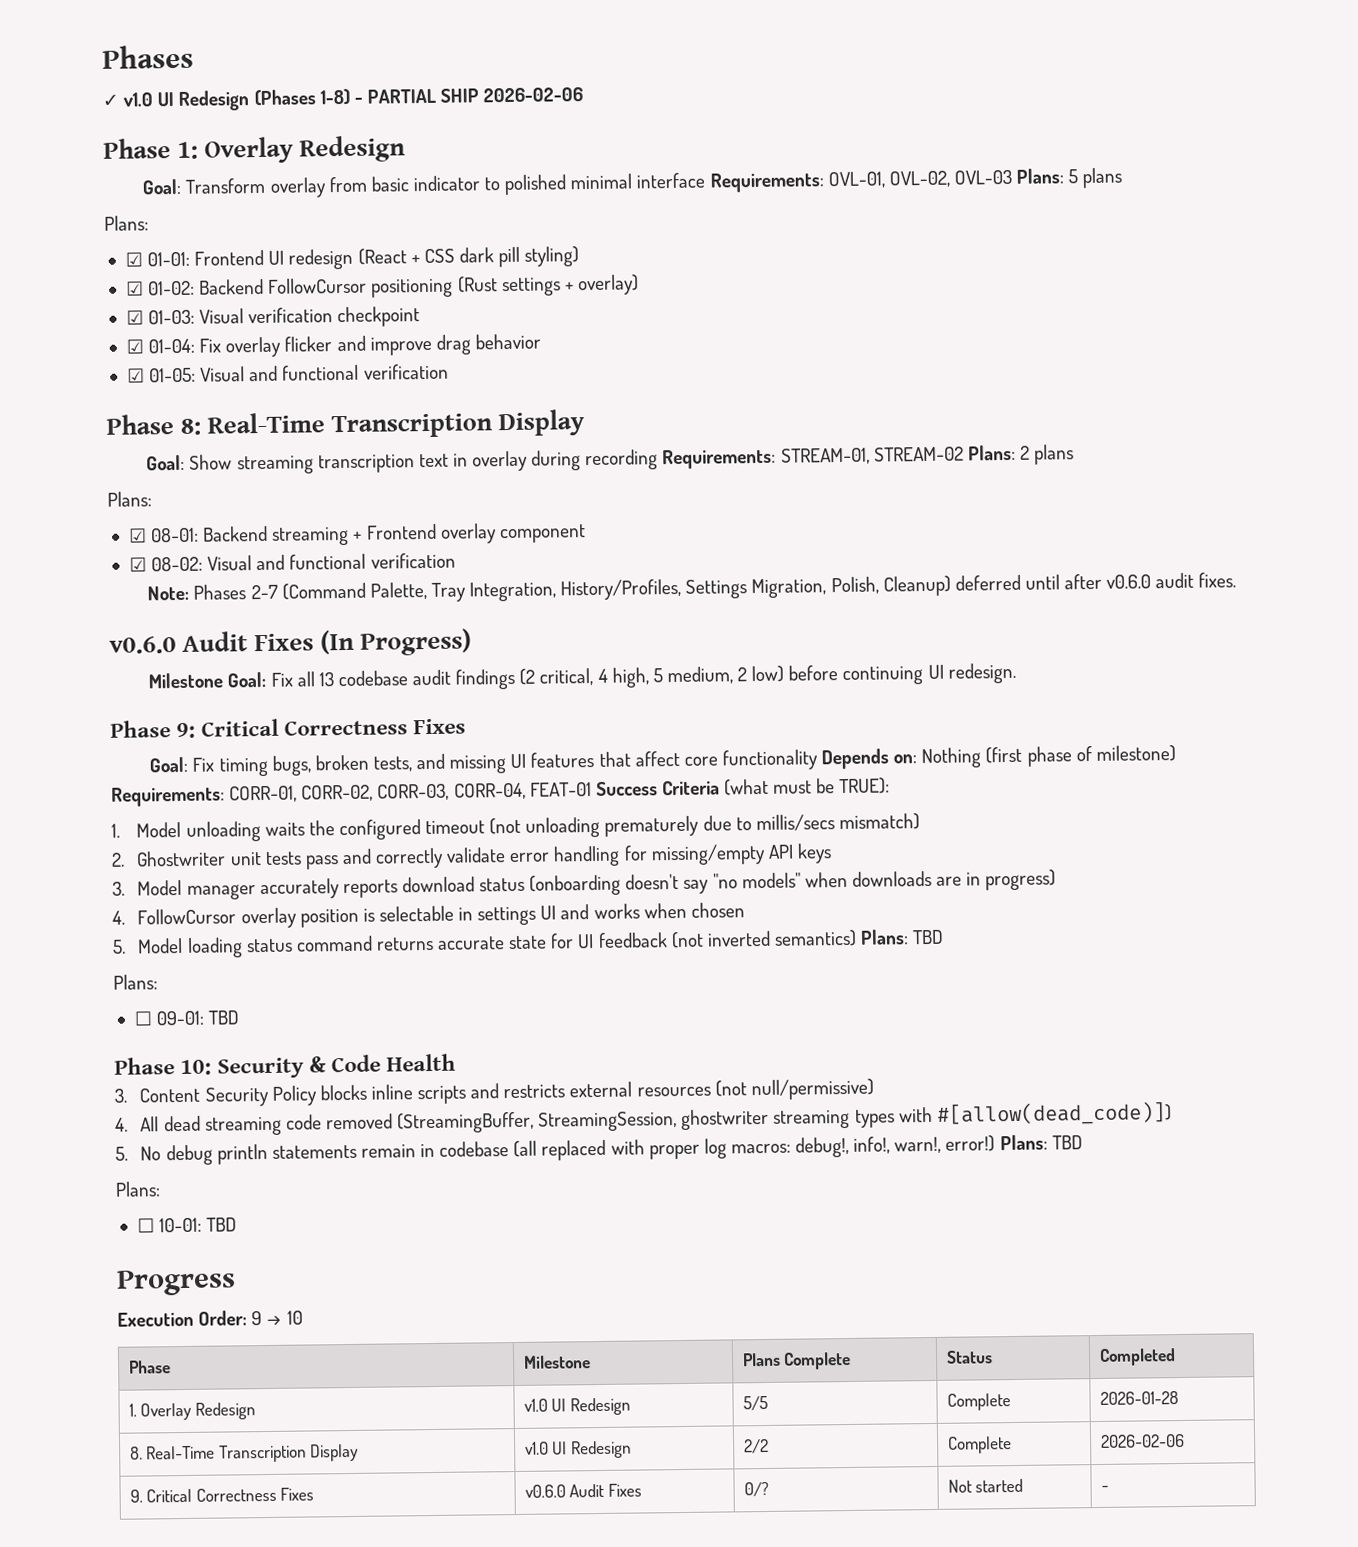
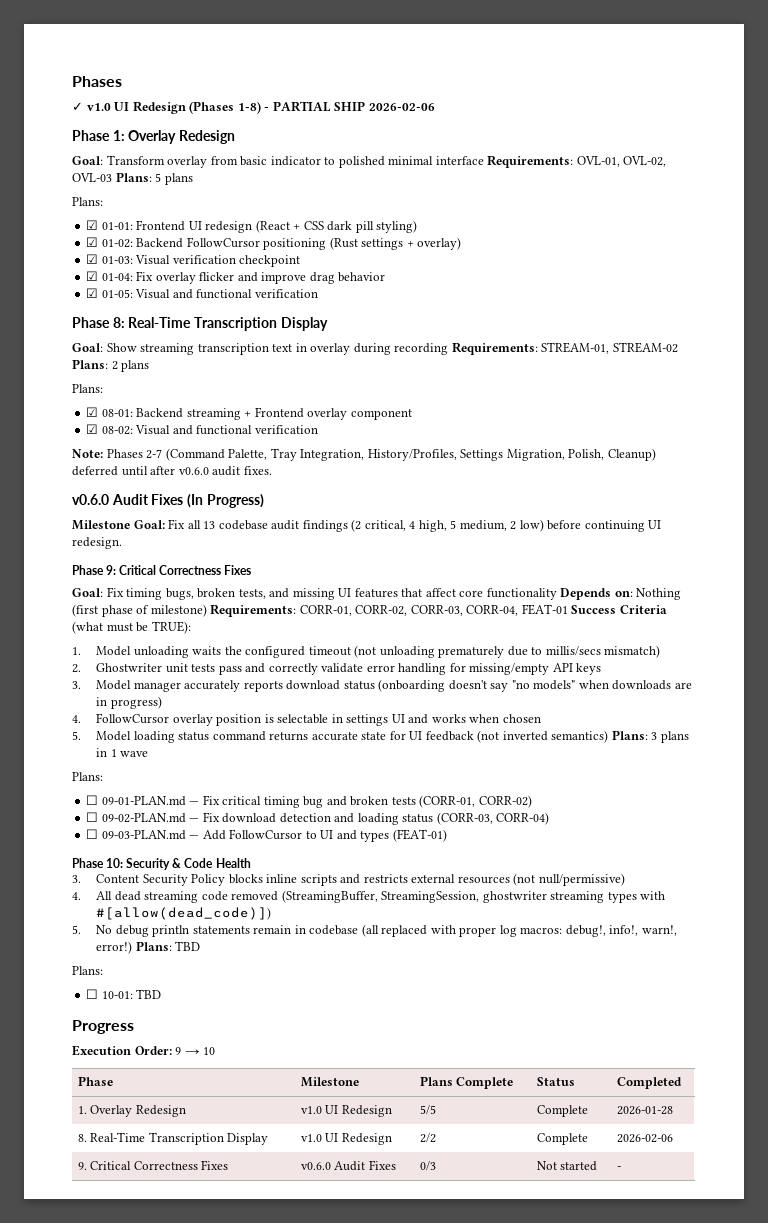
- 5. Model loading status command returns accurate state for UI feedback (not inverted semantics) Plans: TBD
+ 5. Model loading status command returns accurate state for UI feedback (not inverted semantics) Plans: 3 plans in 1 wave
  Plans:
- ☐ 09-01: TBD
+ ☐ 09-01-PLAN.md — Fix critical timing bug and broken tests (CORR-01, CORR-02)
+ ☐ 09-02-PLAN.md — Fix download detection and loading status (CORR-03, CORR-04)
+ ☐ 09-03-PLAN.md — Add FollowCursor to UI and types (FEAT-01)
- 9. Critical Correctness Fixes | v0.6.0 Audit Fixes | 0/? | Not started | -
+ 9. Critical Correctness Fixes | v0.6.0 Audit Fixes | 0/3 | Not started | -

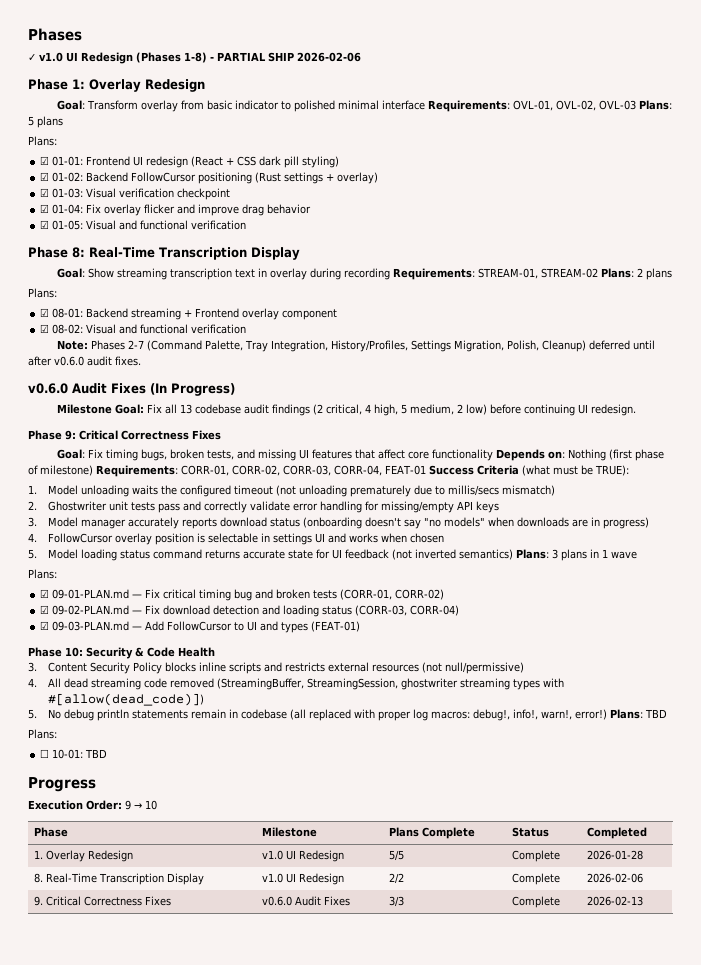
- ☐ 09-01-PLAN.md — Fix critical timing bug and broken tests (CORR-01, CORR-02)
+ ☑ 09-01-PLAN.md — Fix critical timing bug and broken tests (CORR-01, CORR-02)
- ☐ 09-02-PLAN.md — Fix download detection and loading status (CORR-03, CORR-04)
+ ☑ 09-02-PLAN.md — Fix download detection and loading status (CORR-03, CORR-04)
- ☐ 09-03-PLAN.md — Add FollowCursor to UI and types (FEAT-01)
+ ☑ 09-03-PLAN.md — Add FollowCursor to UI and types (FEAT-01)
- 9. Critical Correctness Fixes | v0.6.0 Audit Fixes | 0/3 | Not started | -
+ 9. Critical Correctness Fixes | v0.6.0 Audit Fixes | 3/3 | Complete | 2026-02-13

···

All lines above are to be restated word for word, with pictures excluded.

▶ Response below
- 5. Model loading status command returns accurate state for UI feedback (not inverted semantics) Plans: TBD
+ 5. Model loading status command returns accurate state for UI feedback (not inverted semantics) Plans: 3 plans in 1 wave
  Plans:
- ☐ 09-01: TBD
+ ☐ 09-01-PLAN.md — Fix critical timing bug and broken tests (CORR-01, CORR-02)
+ ☐ 09-02-PLAN.md — Fix download detection and loading status (CORR-03, CORR-04)
+ ☐ 09-03-PLAN.md — Add FollowCursor to UI and types (FEAT-01)
- 9. Critical Correctness Fixes | v0.6.0 Audit Fixes | 0/? | Not started | -
+ 9. Critical Correctness Fixes | v0.6.0 Audit Fixes | 0/3 | Not started | -

- ☐ 09-01-PLAN.md — Fix critical timing bug and broken tests (CORR-01, CORR-02)
+ ☑ 09-01-PLAN.md — Fix critical timing bug and broken tests (CORR-01, CORR-02)
- ☐ 09-02-PLAN.md — Fix download detection and loading status (CORR-03, CORR-04)
+ ☑ 09-02-PLAN.md — Fix download detection and loading status (CORR-03, CORR-04)
- ☐ 09-03-PLAN.md — Add FollowCursor to UI and types (FEAT-01)
+ ☑ 09-03-PLAN.md — Add FollowCursor to UI and types (FEAT-01)
- 9. Critical Correctness Fixes | v0.6.0 Audit Fixes | 0/3 | Not started | -
+ 9. Critical Correctness Fixes | v0.6.0 Audit Fixes | 3/3 | Complete | 2026-02-13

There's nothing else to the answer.